**Exercise:** Would you print the full listing word for word?

>>

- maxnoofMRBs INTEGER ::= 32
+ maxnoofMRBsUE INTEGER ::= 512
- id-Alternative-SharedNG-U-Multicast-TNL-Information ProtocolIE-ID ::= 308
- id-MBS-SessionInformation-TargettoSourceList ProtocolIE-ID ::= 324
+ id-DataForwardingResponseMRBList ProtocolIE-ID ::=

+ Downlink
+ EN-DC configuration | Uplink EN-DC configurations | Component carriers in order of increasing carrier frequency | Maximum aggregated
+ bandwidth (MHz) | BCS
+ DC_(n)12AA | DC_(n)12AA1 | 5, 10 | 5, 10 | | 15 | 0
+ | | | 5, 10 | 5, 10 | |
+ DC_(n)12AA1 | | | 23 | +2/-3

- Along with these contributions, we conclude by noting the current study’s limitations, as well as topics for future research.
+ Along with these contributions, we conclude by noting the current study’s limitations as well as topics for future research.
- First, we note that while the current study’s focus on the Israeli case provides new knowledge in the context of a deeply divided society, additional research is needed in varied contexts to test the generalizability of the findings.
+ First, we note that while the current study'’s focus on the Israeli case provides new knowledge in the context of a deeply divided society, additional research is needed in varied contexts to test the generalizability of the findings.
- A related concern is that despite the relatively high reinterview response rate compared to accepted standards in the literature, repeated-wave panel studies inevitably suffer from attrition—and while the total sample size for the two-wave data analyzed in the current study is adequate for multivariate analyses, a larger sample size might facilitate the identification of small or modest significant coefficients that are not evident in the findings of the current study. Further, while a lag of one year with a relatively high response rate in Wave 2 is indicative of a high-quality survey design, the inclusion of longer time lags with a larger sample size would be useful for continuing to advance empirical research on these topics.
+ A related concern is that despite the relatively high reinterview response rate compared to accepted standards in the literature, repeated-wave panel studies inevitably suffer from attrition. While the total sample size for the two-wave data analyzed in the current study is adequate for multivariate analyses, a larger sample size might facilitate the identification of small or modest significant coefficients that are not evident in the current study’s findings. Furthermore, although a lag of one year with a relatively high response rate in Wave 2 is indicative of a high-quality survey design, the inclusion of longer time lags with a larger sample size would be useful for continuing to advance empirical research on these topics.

<<

**Written answer:**
- maxnoofMRBs INTEGER ::= 32
+ maxnoofMRBsUE INTEGER ::= 512
- id-Alternative-SharedNG-U-Multicast-TNL-Information ProtocolIE-ID ::= 308
- id-MBS-SessionInformation-TargettoSourceList ProtocolIE-ID ::= 324
+ id-DataForwardingResponseMRBList ProtocolIE-ID ::=

+ Downlink
+ EN-DC configuration | Uplink EN-DC configurations | Component carriers in order of increasing carrier frequency | Maximum aggregated
+ bandwidth (MHz) | BCS
+ DC_(n)12AA | DC_(n)12AA1 | 5, 10 | 5, 10 | | 15 | 0
+ | | | 5, 10 | 5, 10 | |
+ DC_(n)12AA1 | | | 23 | +2/-3

- Along with these contributions, we conclude by noting the current study’s limitations, as well as topics for future research.
+ Along with these contributions, we conclude by noting the current study’s limitations as well as topics for future research.
- First, we note that while the current study’s focus on the Israeli case provides new knowledge in the context of a deeply divided society, additional research is needed in varied contexts to test the generalizability of the findings.
+ First, we note that while the current study'’s focus on the Israeli case provides new knowledge in the context of a deeply divided society, additional research is needed in varied contexts to test the generalizability of the findings.
- A related concern is that despite the relatively high reinterview response rate compared to accepted standards in the literature, repeated-wave panel studies inevitably suffer from attrition—and while the total sample size for the two-wave data analyzed in the current study is adequate for multivariate analyses, a larger sample size might facilitate the identification of small or modest significant coefficients that are not evident in the findings of the current study. Further, while a lag of one year with a relatively high response rate in Wave 2 is indicative of a high-quality survey design, the inclusion of longer time lags with a larger sample size would be useful for continuing to advance empirical research on these topics.
+ A related concern is that despite the relatively high reinterview response rate compared to accepted standards in the literature, repeated-wave panel studies inevitably suffer from attrition. While the total sample size for the two-wave data analyzed in the current study is adequate for multivariate analyses, a larger sample size might facilitate the identification of small or modest significant coefficients that are not evident in the current study’s findings. Furthermore, although a lag of one year with a relatively high response rate in Wave 2 is indicative of a high-quality survey design, the inclusion of longer time lags with a larger sample size would be useful for continuing to advance empirical research on these topics.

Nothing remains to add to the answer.